Une embellie grâce aux exportations

Offert par Les Affaires


Édition du 28 Février 2015

Une embellie grâce aux exportations

Offert par Les Affaires


Édition du 28 Février 2015

Ne comptez ni sur le gouvernement ni sur le consommateur

Plus que jamais, les exportations du Québec seront un catalyseur pour l'ensemble de l'économie du Québec, car les autres sources de croissance sont rares, soulignent les économistes que nous avons interviewés.

«Il ne faut pas compter sur le gouvernement du Québec, car le ministre des Finances du Québec, Carlos Leitao, veut équilibrer le budget», insiste Luc Vallée, stratège en chef chez Valeurs mobilières Banque Laurentienne.

Le ministre est chanceux : la chute du prix du pétrole (à la fermeture des marchés le 23 février, le West Texas Intermediate avait perdu 51,8 % de sa valeur en un an à 48,55 $ US, selon Bloomberg) n'affectera pas les revenus de son gouvernement à court terme.

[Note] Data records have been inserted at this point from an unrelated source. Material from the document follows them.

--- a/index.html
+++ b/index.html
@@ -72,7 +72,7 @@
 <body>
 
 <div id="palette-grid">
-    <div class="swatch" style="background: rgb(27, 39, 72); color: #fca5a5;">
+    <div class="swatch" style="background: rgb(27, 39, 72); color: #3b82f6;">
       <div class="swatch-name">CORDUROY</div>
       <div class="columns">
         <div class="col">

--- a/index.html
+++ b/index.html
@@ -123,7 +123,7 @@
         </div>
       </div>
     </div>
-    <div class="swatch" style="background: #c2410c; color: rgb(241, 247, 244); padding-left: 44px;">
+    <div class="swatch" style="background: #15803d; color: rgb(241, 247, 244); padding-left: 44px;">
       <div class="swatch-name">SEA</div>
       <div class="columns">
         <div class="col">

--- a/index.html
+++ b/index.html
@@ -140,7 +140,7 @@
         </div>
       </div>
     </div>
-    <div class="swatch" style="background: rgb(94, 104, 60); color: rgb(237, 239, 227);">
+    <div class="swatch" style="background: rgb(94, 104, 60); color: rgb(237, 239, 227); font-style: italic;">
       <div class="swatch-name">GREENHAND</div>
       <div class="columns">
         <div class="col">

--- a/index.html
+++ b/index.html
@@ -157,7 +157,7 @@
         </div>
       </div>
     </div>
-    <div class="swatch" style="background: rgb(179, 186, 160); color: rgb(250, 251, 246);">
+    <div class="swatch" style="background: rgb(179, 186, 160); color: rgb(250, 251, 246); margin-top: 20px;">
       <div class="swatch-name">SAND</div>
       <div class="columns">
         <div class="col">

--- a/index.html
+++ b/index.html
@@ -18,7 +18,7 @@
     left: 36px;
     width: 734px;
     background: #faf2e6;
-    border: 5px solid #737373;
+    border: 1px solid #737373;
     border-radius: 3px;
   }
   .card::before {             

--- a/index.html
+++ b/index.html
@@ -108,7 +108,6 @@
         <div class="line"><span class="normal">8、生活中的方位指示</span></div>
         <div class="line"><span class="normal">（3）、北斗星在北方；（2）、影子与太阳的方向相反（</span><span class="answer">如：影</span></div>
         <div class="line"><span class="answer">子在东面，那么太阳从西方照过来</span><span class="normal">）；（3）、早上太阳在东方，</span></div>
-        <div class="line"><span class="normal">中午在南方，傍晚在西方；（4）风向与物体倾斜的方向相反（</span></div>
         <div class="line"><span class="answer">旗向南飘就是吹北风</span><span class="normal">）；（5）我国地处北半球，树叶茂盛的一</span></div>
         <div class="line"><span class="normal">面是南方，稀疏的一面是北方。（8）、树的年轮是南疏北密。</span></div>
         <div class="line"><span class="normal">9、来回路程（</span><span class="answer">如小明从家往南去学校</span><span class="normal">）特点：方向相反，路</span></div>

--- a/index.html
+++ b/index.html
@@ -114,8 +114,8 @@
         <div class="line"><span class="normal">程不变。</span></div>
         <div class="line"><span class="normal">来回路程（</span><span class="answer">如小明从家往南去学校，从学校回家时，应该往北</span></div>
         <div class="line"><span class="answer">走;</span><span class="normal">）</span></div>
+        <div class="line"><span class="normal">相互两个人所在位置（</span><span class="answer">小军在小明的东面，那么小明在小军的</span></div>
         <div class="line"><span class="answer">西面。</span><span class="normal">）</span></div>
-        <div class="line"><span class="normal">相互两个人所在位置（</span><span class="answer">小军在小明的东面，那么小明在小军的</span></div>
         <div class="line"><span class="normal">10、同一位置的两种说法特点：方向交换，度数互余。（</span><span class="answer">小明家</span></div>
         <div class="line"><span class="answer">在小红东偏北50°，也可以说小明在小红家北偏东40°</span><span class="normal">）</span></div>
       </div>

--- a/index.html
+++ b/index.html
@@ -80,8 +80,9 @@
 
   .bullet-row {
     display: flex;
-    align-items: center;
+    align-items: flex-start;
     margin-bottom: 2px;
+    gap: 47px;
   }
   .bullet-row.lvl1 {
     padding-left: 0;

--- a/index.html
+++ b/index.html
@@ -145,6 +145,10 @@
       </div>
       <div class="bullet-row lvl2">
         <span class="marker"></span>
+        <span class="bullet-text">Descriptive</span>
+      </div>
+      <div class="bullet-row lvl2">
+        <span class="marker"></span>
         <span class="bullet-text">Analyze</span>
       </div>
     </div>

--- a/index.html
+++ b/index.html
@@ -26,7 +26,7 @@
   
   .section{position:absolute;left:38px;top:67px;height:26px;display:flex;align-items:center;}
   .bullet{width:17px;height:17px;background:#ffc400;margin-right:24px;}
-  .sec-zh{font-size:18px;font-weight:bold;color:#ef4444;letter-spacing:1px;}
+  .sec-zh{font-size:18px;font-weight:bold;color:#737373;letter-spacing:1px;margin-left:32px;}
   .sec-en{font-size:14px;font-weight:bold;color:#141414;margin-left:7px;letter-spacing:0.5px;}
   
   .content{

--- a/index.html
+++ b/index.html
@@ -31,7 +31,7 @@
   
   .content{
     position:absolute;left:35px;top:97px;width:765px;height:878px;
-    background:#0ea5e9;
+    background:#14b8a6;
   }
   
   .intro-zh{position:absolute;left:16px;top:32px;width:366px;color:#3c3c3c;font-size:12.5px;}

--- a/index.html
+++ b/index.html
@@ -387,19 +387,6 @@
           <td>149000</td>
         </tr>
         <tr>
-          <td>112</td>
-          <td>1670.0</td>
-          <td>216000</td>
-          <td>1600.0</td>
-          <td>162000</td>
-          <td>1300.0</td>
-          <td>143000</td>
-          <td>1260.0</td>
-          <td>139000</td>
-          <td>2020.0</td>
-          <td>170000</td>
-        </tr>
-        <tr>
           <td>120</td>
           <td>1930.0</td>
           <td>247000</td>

Selon le ministère des Finances à Ottawa, le gouvernement québécois recevra 9,5 milliards de dollars en paiements de péréquation en 2015, soit un niveau record. Malgré tout, si les prix du pétrole restent bas, cela pourrait influer à long terme sur les revenus du Québec dans les prochaines années.

Par exemple, cette année, la baisse du prix du pétrole devrait amputer de 4,5 G$ les revenus de l'Alberta, de la Saskatchewan et de Terre-Neuve-et-Labrador - trois provinces productrices - et de 4,3 G$ ceux du gouvernement fédéral, prévoit le Conference Board du Canada.

Les politiques d'austérité du gouvernement libéral n'ont rien non plus pour stimuler la croissance de l'économie québécoise. En Europe, ces politiques d'austérité ont plombé

l'économie de certains pays de la zone euro, au premier chef la Grèce. Même le Fonds monétaire international (FMI) a reconnu du bout des lèvres son erreur dans ce pays.

En 2010, quand le FMI, la Commission européenne et la Banque centrale européenne ont imposé à la Grèce une politique d'austérité pour financer sa dette publique, ils avaient prévu que l'économie grecque serait en récession en 2011, mais qu'elle renouerait avec la croissance en 2012. Pourtant, ce n'est qu'en 2014 que le pays a de nouveau enregistré une croissance de son PIB, avec un mince 0,6 %. Pis encore, l'économie grecque demeure aujourd'hui 30 % plus petite qu'elle ne l'était il y a six ans, montre une récente analyse de la Financière Banque Nationale.

Il ne faudra pas non plus compter sur les dépenses de consommation pour relancer l'économie. Le consommateur québécois est très endetté, c'est pourquoi il ne sera pas non plus une source de croissance, souligne Luc Vallée, de Valeurs mobilières Banque Laurentienne. «On ne peut pas compter sur lui, malgré la baisse du prix de l'essence.»

Ainsi, au lieu de dépenser, le consommateur pourrait par exemple décider de réduire un peu ses dettes ou d'épargner.

Facteur aggravant : la création d'emplois piétine et le taux de chômage tarde à reculer de façon significative, selon Desjardins. Ce qui mine la confiance des consommateurs.

Par ailleurs, les économistes souhaitent que les entreprises relancent leurs investissements. «On a un espoir, mais nous n'avons pas encore vu cela se matérialiser pour l'instant», dit Luc Vallée.

En 2014, les investissements du secteur privé non résidentiel (construction puis machinerie et équipements) ont reculé de 2,6 %, selon Statistique Canada.